■ WORK ITEM: Emit the line that holds "CREPES WITH CHICKEN MEAT | Кол-во: 86 -> 68,8" and all lines following it through the end of the data, verbatim, and nothing else.

------ GIVEN ENTRIES ------

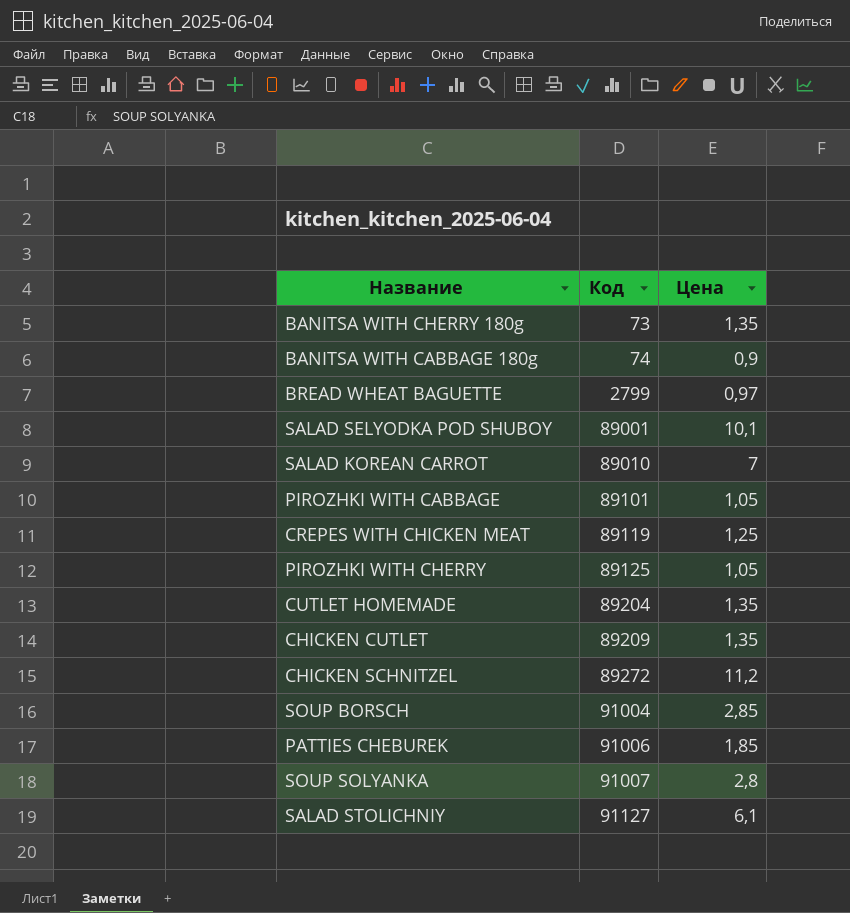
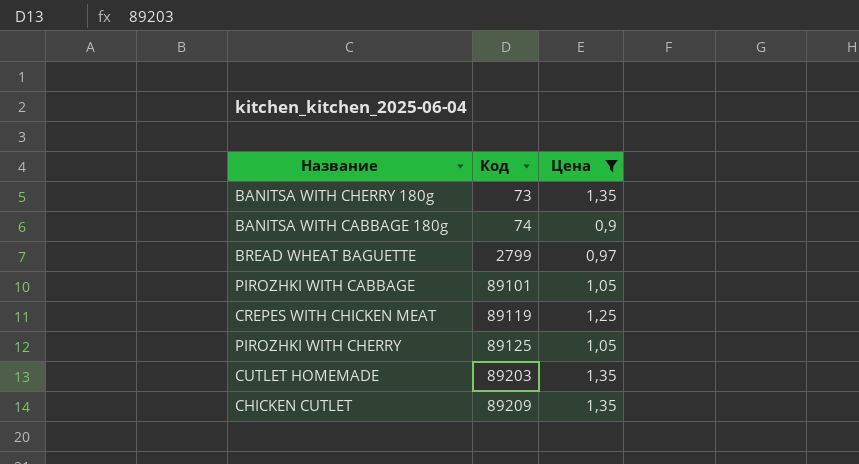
filter: none -> Цена <= 1,35
CUTLET HOMEMADE | Код: 89204 -> 89203

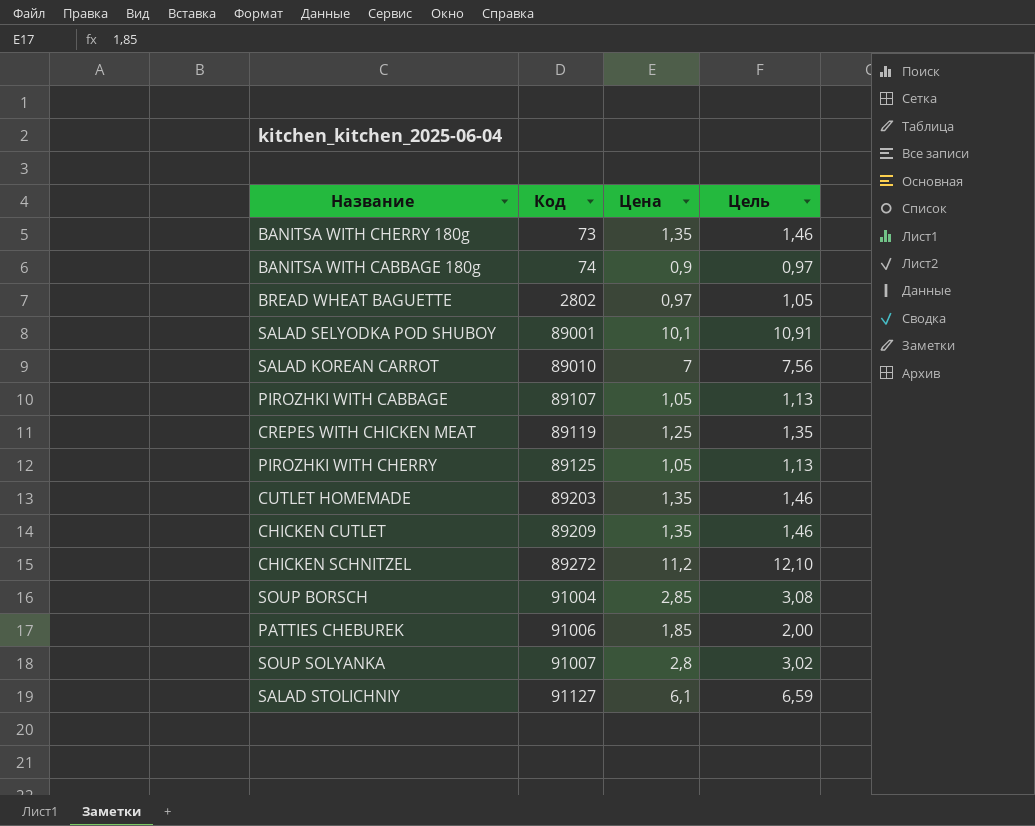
filter: Цена <= 1,35 -> none
column Цель | formula: none -> [Цена] * 1,08
BREAD WHEAT BAGUETTE | Код: 2799 -> 2802
PIROZHKI WITH CABBAGE | Код: 89101 -> 89107

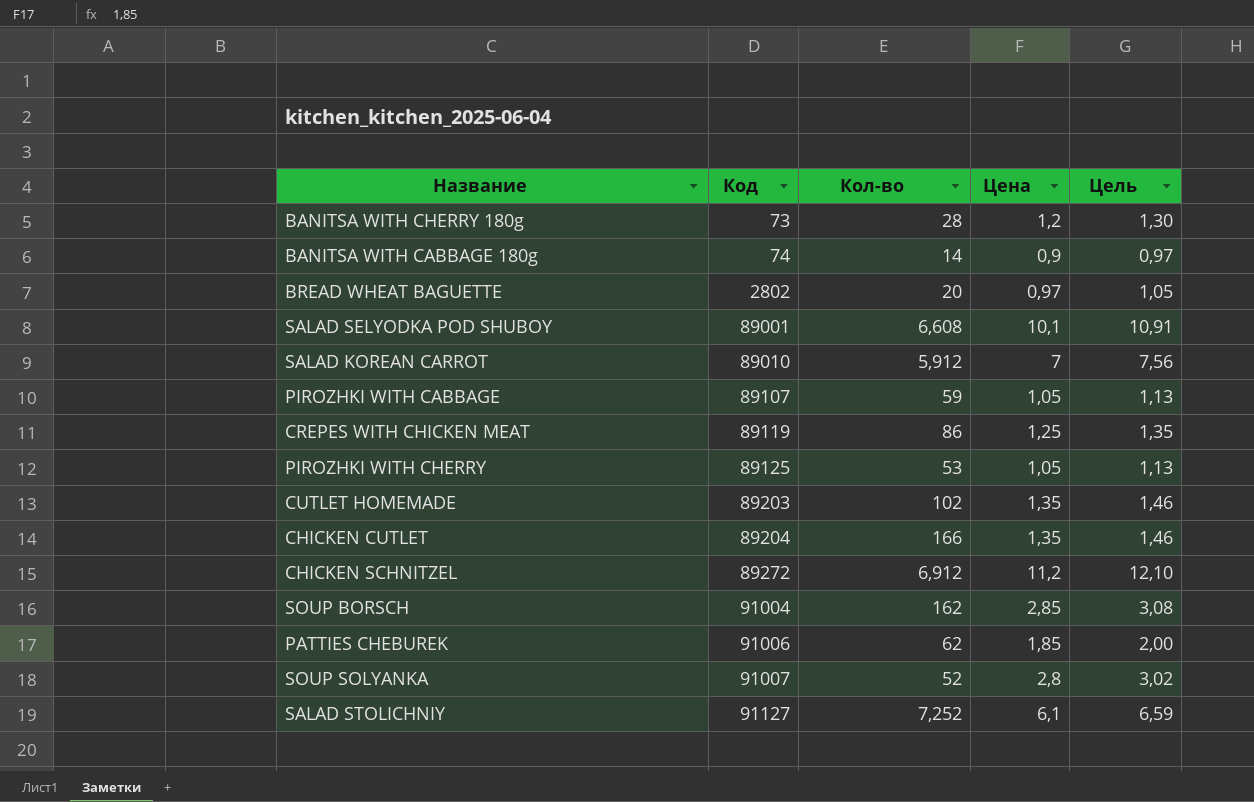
column Кол-во | position: none -> 3
BANITSA WITH CHERRY 180g | Цена: 1,35 -> 1,2
BANITSA WITH CHERRY 180g | Цель: 1,46 -> 1,30
CHICKEN CUTLET | Код: 89209 -> 89204

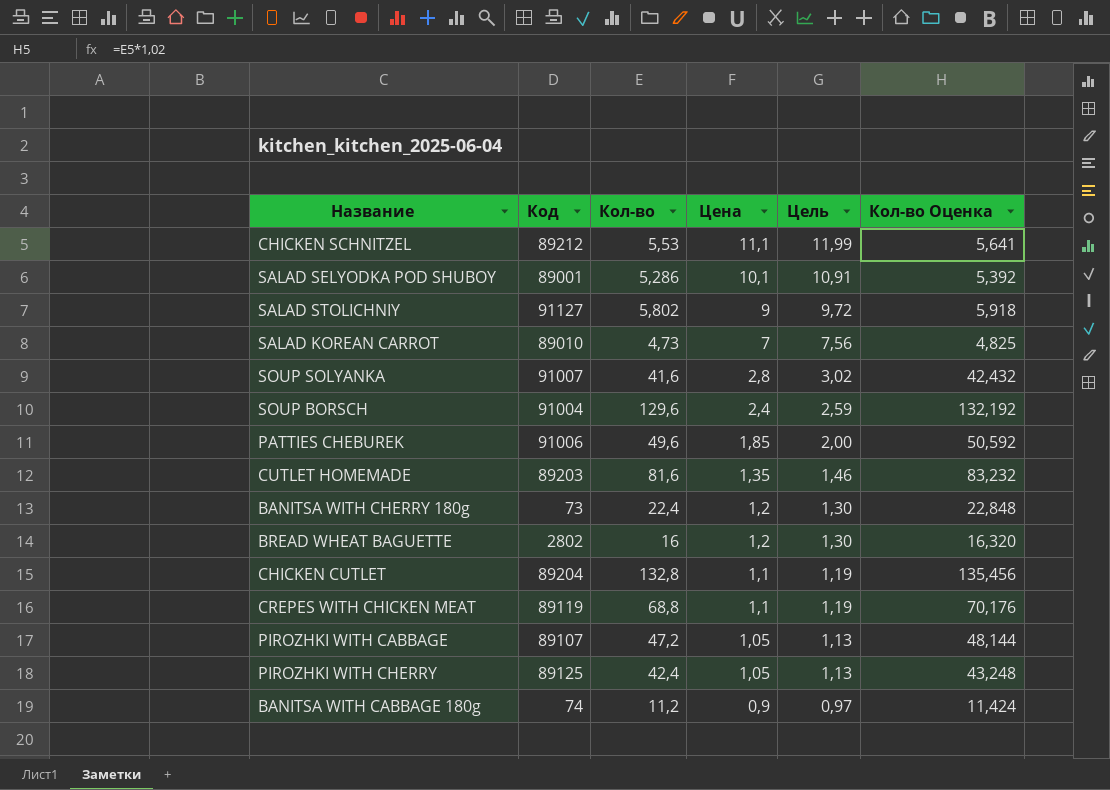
row order: Код ascending -> Цена descending
column Кол-во Оценка | formula: none -> [Кол-во] * 1,02
CHICKEN SCHNITZEL | Код: 89272 -> 89212
CHICKEN SCHNITZEL | Кол-во: 6,912 -> 5,53
CHICKEN SCHNITZEL | Цена: 11,2 -> 11,1
CHICKEN SCHNITZEL | Цель: 12,10 -> 11,99
SALAD SELYODKA POD SHUBOY | Кол-во: 6,608 -> 5,286
SALAD STOLICHNIY | Кол-во: 7,252 -> 5,802
SALAD STOLICHNIY | Цена: 6,1 -> 9
SALAD STOLICHNIY | Цель: 6,59 -> 9,72
SALAD KOREAN CARROT | Кол-во: 5,912 -> 4,73
SOUP SOLYANKA | Кол-во: 52 -> 41,6
SOUP BORSCH | Кол-во: 162 -> 129,6
SOUP BORSCH | Цена: 2,85 -> 2,4
SOUP BORSCH | Цель: 3,08 -> 2,59
PATTIES CHEBUREK | Кол-во: 62 -> 49,6
CUTLET HOMEMADE | Кол-во: 102 -> 81,6
BANITSA WITH CHERRY 180g | Кол-во: 28 -> 22,4
BREAD WHEAT BAGUETTE | Кол-во: 20 -> 16
BREAD WHEAT BAGUETTE | Цена: 0,97 -> 1,2
BREAD WHEAT BAGUETTE | Цель: 1,05 -> 1,30
CHICKEN CUTLET | Кол-во: 166 -> 132,8
CHICKEN CUTLET | Цена: 1,35 -> 1,1
CHICKEN CUTLET | Цель: 1,46 -> 1,19
CREPES WITH CHICKEN MEAT | Кол-во: 86 -> 68,8
CREPES WITH CHICKEN MEAT | Цена: 1,25 -> 1,1
CREPES WITH CHICKEN MEAT | Цель: 1,35 -> 1,19
PIROZHKI WITH CABBAGE | Кол-во: 59 -> 47,2
PIROZHKI WITH CHERRY | Кол-во: 53 -> 42,4
BANITSA WITH CABBAGE 180g | Кол-во: 14 -> 11,2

------

■ ANSWER SECTION:
CREPES WITH CHICKEN MEAT | Кол-во: 86 -> 68,8
CREPES WITH CHICKEN MEAT | Цена: 1,25 -> 1,1
CREPES WITH CHICKEN MEAT | Цель: 1,35 -> 1,19
PIROZHKI WITH CABBAGE | Кол-во: 59 -> 47,2
PIROZHKI WITH CHERRY | Кол-во: 53 -> 42,4
BANITSA WITH CABBAGE 180g | Кол-во: 14 -> 11,2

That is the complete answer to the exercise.